What skills should new designers, who are coming into the industry, focus on?
I don’t know that the fundamentals have changed much. Designers still need to understand how to get user insights and how to translate those into usable product designs. They should also have an understanding of how to validate their ideas, so they’re not just designing pretty pictures that nobody can use. The tools change a lot, and of course what you need to know is heavily influenced by how your team works.
I also think it’s critical that designers understand enough about the technology they’re working with to have a good discussion with the engineers implementing the designs. I’m not saying that everybody needs to know how to code (although I’m certainly not opposed to it), but try not to be completely technologically incompetent.

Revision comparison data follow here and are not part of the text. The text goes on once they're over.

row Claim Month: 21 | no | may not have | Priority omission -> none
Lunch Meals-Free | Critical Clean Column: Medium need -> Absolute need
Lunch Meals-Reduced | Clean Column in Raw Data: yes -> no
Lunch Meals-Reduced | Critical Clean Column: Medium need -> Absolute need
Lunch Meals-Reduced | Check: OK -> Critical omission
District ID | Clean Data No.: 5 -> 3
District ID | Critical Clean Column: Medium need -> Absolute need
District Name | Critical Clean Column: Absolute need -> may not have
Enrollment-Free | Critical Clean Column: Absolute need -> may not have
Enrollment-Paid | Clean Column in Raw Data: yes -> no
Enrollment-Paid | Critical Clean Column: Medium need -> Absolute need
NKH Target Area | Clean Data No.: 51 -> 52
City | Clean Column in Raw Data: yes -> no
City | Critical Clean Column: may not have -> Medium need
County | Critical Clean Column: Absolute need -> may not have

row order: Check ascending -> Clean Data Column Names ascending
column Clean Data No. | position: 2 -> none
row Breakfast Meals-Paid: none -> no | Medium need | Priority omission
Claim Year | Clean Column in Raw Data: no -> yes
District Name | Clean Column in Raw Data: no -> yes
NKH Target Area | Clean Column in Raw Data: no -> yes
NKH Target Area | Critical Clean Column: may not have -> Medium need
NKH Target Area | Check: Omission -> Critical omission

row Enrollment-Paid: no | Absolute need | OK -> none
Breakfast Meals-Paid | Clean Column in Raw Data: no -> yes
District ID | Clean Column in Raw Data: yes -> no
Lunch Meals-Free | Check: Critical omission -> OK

It’s much easier for everybody if you understand enough about the technology to not design something that’s impossible to build.
What do designers need to know about product management?

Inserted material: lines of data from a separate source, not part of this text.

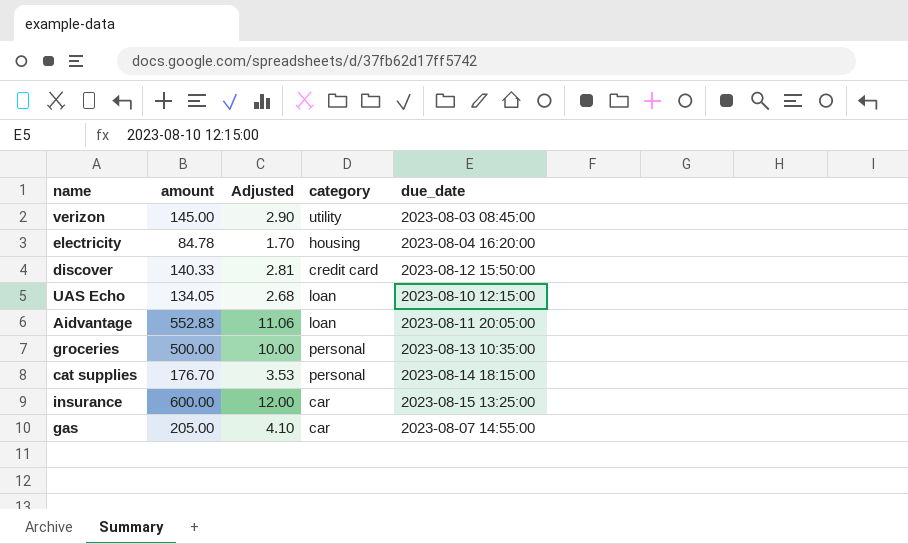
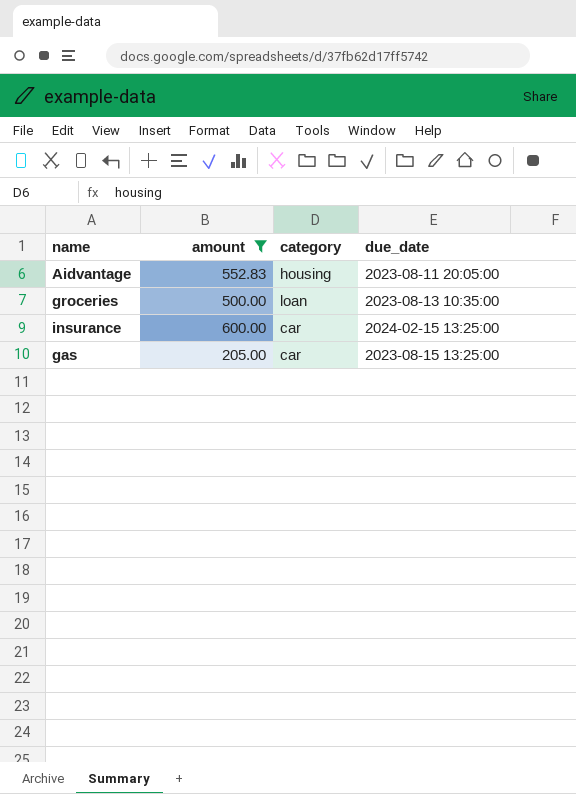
filter: none -> amount >= 205.00
column Adjusted | formula: [amount] * 0.02 -> none
Aidvantage | category: loan -> housing
groceries | category: personal -> loan
insurance | due_date: 2023-08-15 13:25:00 -> 2024-02-15 13:25:00
gas | due_date: 2023-08-07 14:55:00 -> 2023-08-15 13:25:00

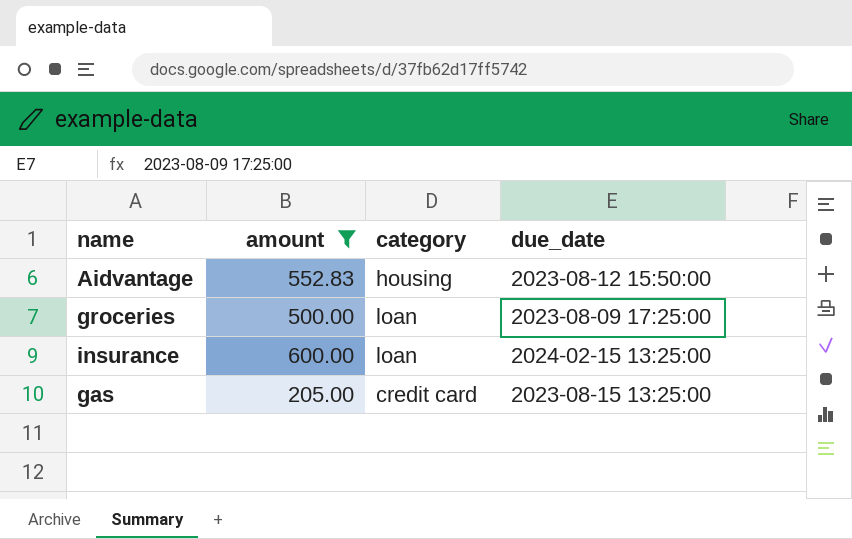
Aidvantage | due_date: 2023-08-11 20:05:00 -> 2023-08-12 15:50:00
groceries | due_date: 2023-08-13 10:35:00 -> 2023-08-09 17:25:00
insurance | category: car -> loan
gas | category: car -> credit card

At the highest levels, design and product management become very similar, honestly. Sure, PMs are often in charge of some of the details like writing up engineering stories or managing the backlog or tracking analytics, but there are lots of teams where designers do some or all of those tasks. It can depend on the size of the team and what you’re working on.
Although, I should point out that no new designer is going to understand all of the things I just said they should learn. I get that. People are going to tell designers a million variations of “oh, you should learn to code” or “you MUST learn to write compelling copy” or “you have to understand testing and experimentation.” All of those things are great, and they’ll make you better at designing things. So will sketching, interviewing, visual design, and a thousand other things. Nobody’s got time to learn all of those things. I’ve been in tech for over 20 years, and there are still huge swaths of things I don’t know or can’t do well. It’s ok. You don’t have to do it all right now. Get good at a few things that you love and that people will pay you to do, and stay curious and interested in other parts of the industry.
What’s your favorite user research technique?
It’s whatever will help me learn what I need to know at the moment. That might be a contextual inquiry or a diary study or a wizard of oz experiment or a task based usability test.
What’s been your favourite drink pairing on “What’s wrong with UX” and why?
I think the most honest pairing was “anything with bitters”, which could probably pair well with about half the episodes.